START Extracted information
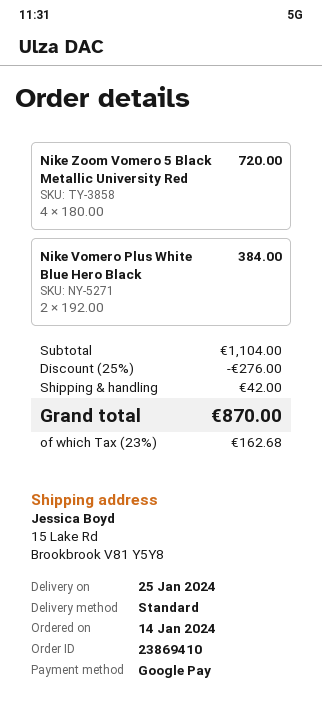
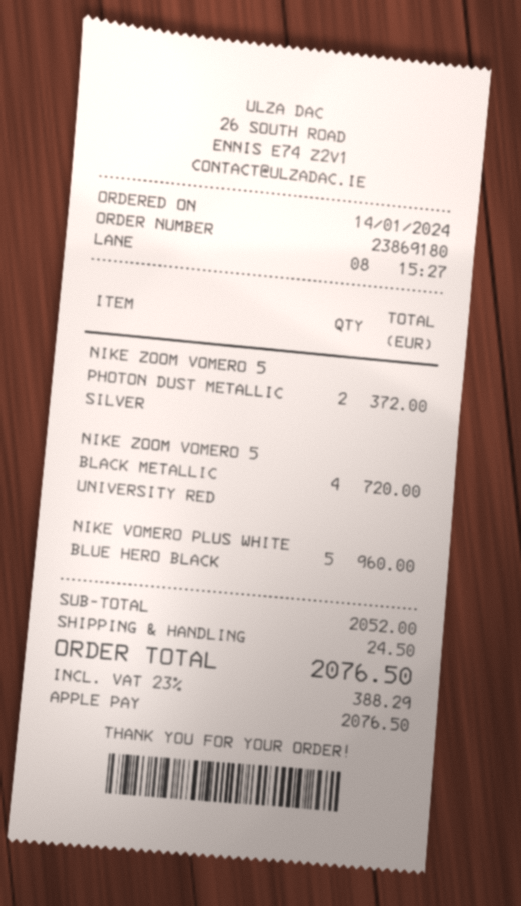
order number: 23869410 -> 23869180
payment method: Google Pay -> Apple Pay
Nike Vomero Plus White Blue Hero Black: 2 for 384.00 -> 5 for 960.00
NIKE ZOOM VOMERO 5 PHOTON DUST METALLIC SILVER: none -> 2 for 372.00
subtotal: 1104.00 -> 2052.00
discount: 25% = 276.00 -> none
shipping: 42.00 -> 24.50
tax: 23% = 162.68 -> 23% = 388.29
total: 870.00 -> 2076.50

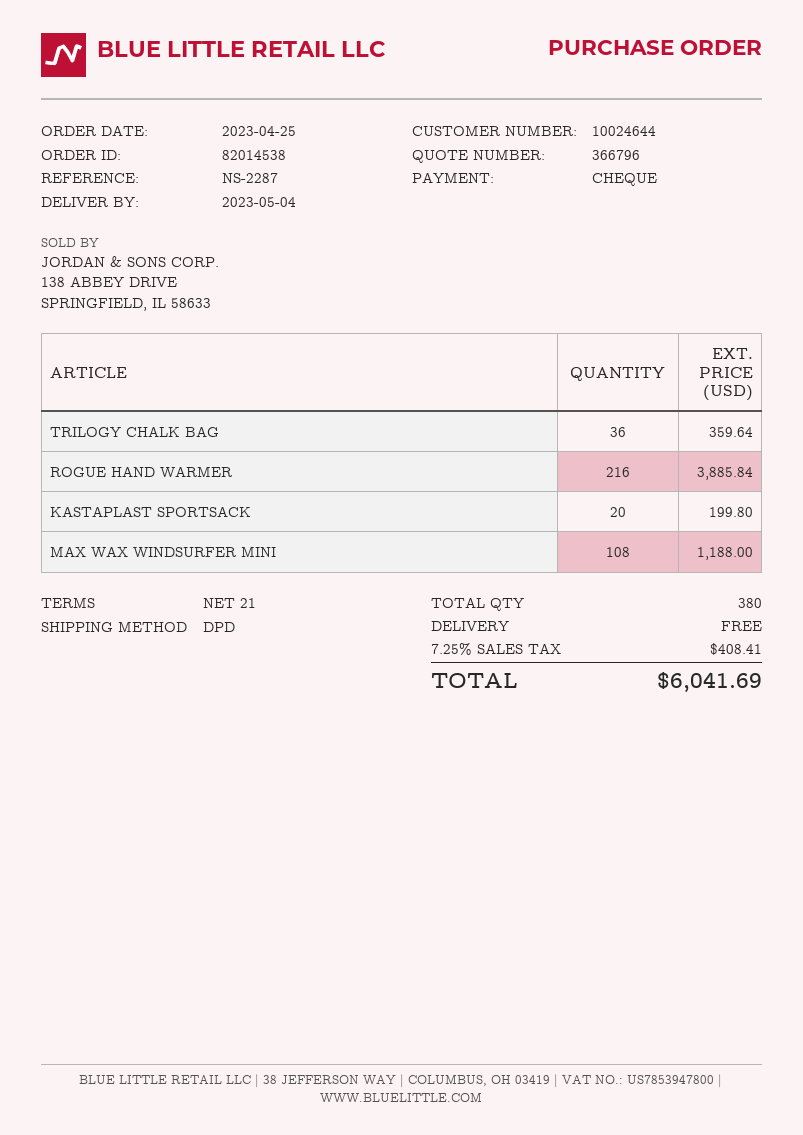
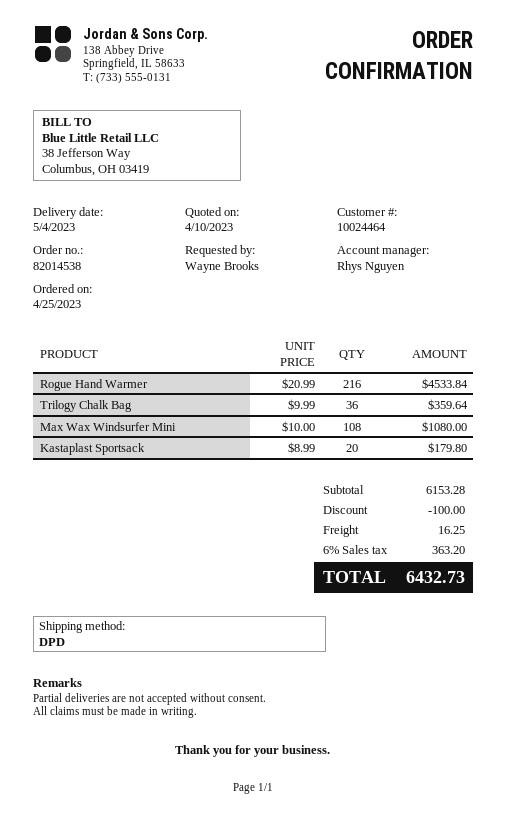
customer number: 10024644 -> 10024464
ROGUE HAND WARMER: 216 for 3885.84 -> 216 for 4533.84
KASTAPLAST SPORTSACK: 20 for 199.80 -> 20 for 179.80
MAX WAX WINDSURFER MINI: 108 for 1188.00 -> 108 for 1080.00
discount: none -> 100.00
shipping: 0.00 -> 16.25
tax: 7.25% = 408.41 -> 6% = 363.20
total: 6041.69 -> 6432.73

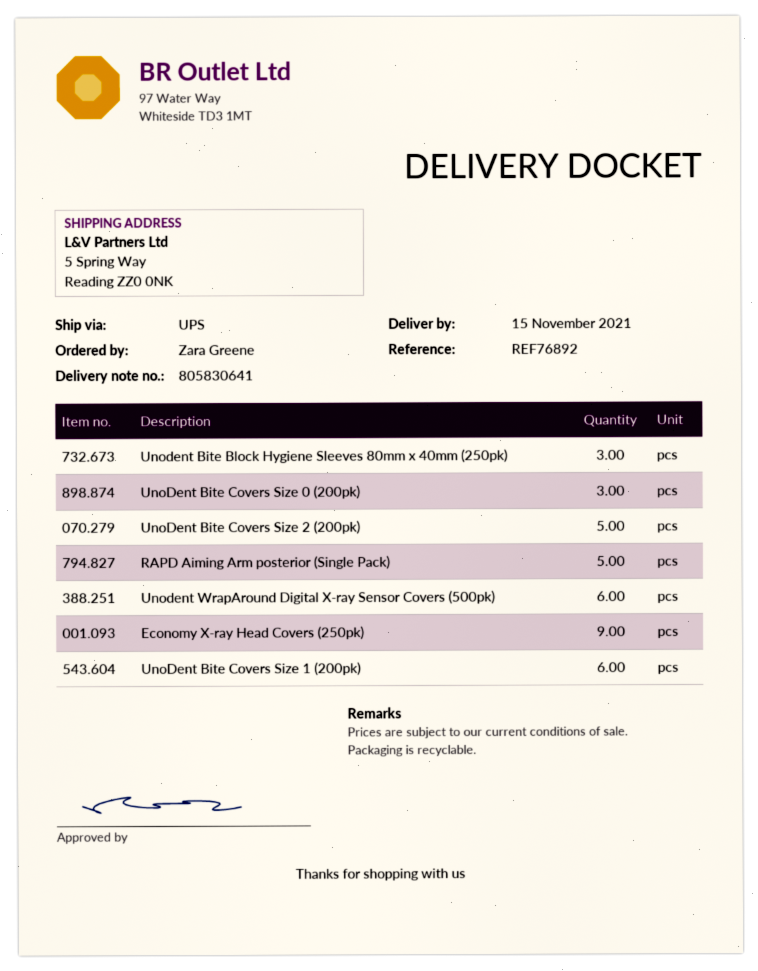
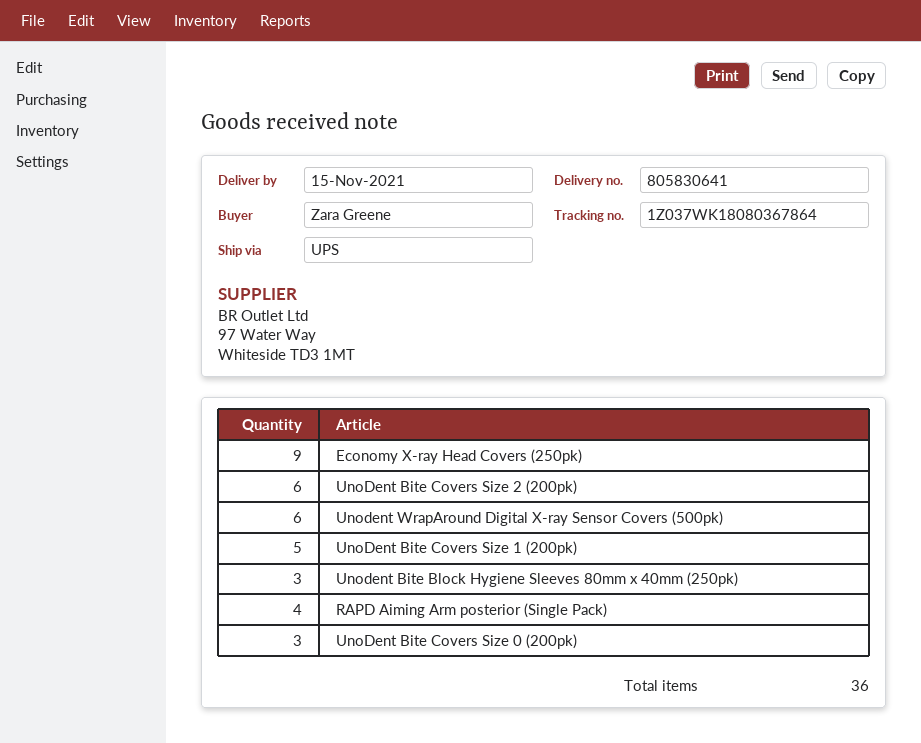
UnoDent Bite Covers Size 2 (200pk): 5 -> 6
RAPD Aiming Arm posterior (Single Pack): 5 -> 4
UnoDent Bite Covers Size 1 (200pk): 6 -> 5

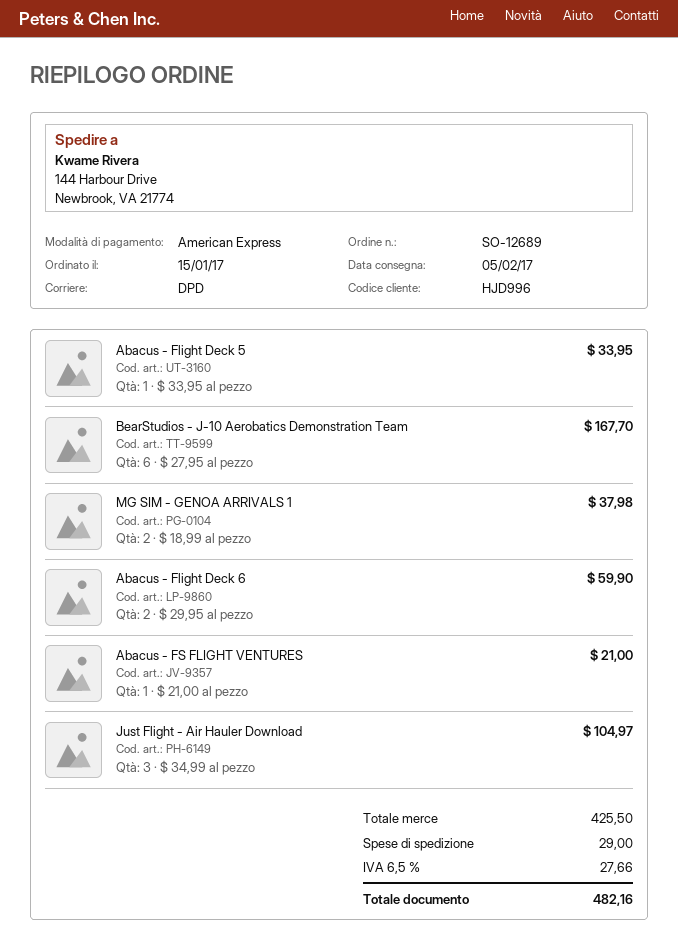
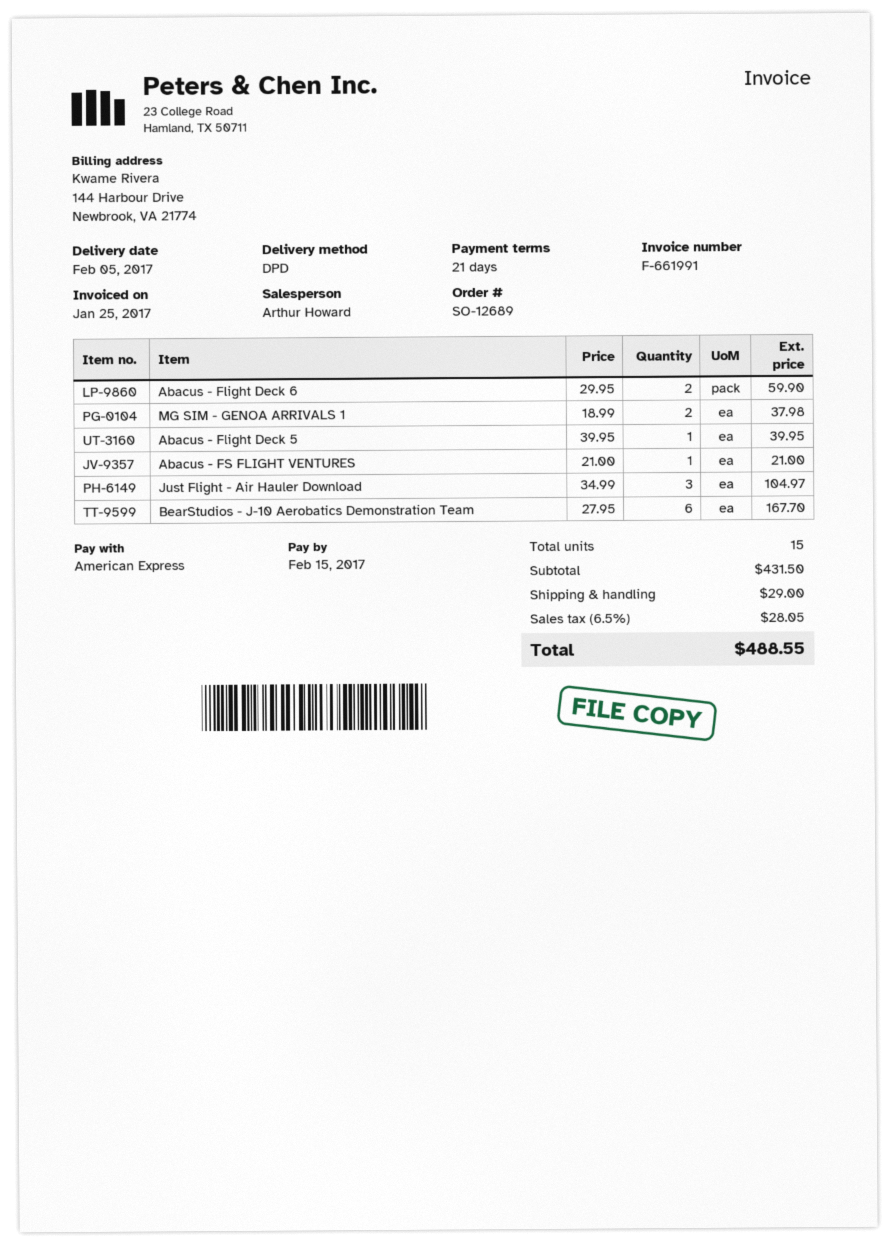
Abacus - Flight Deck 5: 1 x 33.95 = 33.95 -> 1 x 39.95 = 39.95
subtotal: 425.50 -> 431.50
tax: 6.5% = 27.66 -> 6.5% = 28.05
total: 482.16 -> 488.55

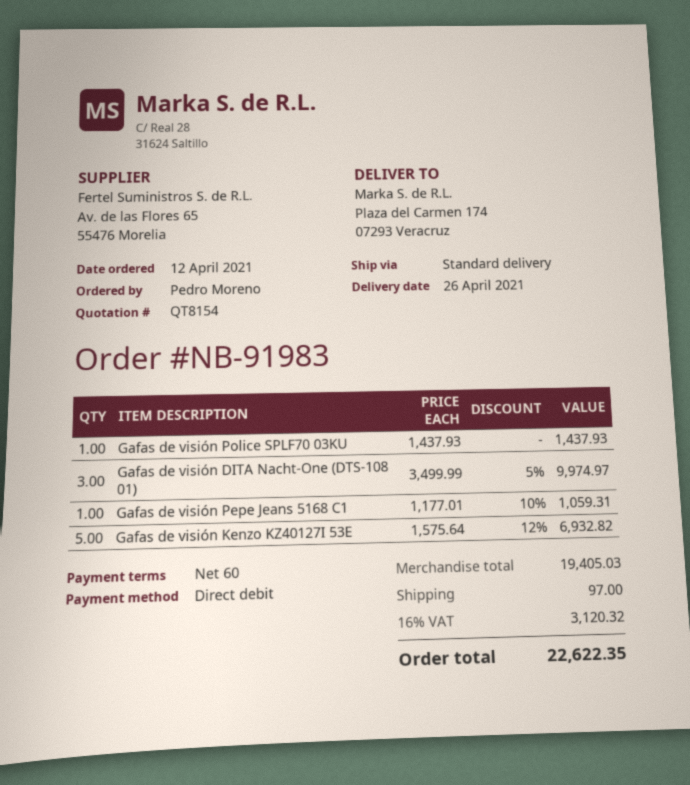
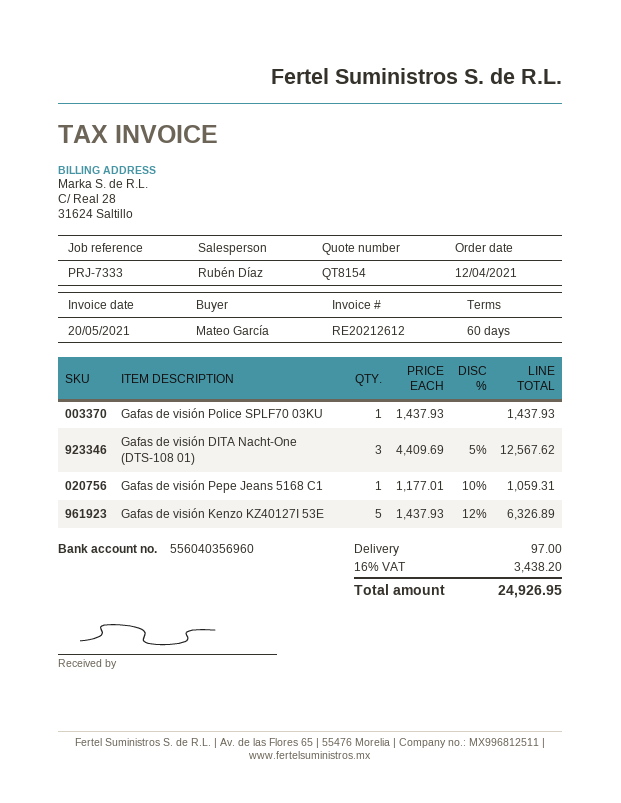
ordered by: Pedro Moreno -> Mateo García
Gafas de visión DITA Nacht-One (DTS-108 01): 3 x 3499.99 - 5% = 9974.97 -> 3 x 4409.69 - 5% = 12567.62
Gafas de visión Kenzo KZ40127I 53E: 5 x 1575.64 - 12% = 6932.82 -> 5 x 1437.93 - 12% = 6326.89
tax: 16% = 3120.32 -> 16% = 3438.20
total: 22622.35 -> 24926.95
END Extracted information
### Activity
Leaving out the images, return the entries above exactly as they read.

### Response to the exercise
order number: 23869410 -> 23869180
payment method: Google Pay -> Apple Pay
Nike Vomero Plus White Blue Hero Black: 2 for 384.00 -> 5 for 960.00
NIKE ZOOM VOMERO 5 PHOTON DUST METALLIC SILVER: none -> 2 for 372.00
subtotal: 1104.00 -> 2052.00
discount: 25% = 276.00 -> none
shipping: 42.00 -> 24.50
tax: 23% = 162.68 -> 23% = 388.29
total: 870.00 -> 2076.50

customer number: 10024644 -> 10024464
ROGUE HAND WARMER: 216 for 3885.84 -> 216 for 4533.84
KASTAPLAST SPORTSACK: 20 for 199.80 -> 20 for 179.80
MAX WAX WINDSURFER MINI: 108 for 1188.00 -> 108 for 1080.00
discount: none -> 100.00
shipping: 0.00 -> 16.25
tax: 7.25% = 408.41 -> 6% = 363.20
total: 6041.69 -> 6432.73

UnoDent Bite Covers Size 2 (200pk): 5 -> 6
RAPD Aiming Arm posterior (Single Pack): 5 -> 4
UnoDent Bite Covers Size 1 (200pk): 6 -> 5

Abacus - Flight Deck 5: 1 x 33.95 = 33.95 -> 1 x 39.95 = 39.95
subtotal: 425.50 -> 431.50
tax: 6.5% = 27.66 -> 6.5% = 28.05
total: 482.16 -> 488.55

ordered by: Pedro Moreno -> Mateo García
Gafas de visión DITA Nacht-One (DTS-108 01): 3 x 3499.99 - 5% = 9974.97 -> 3 x 4409.69 - 5% = 12567.62
Gafas de visión Kenzo KZ40127I 53E: 5 x 1575.64 - 12% = 6932.82 -> 5 x 1437.93 - 12% = 6326.89
tax: 16% = 3120.32 -> 16% = 3438.20
total: 22622.35 -> 24926.95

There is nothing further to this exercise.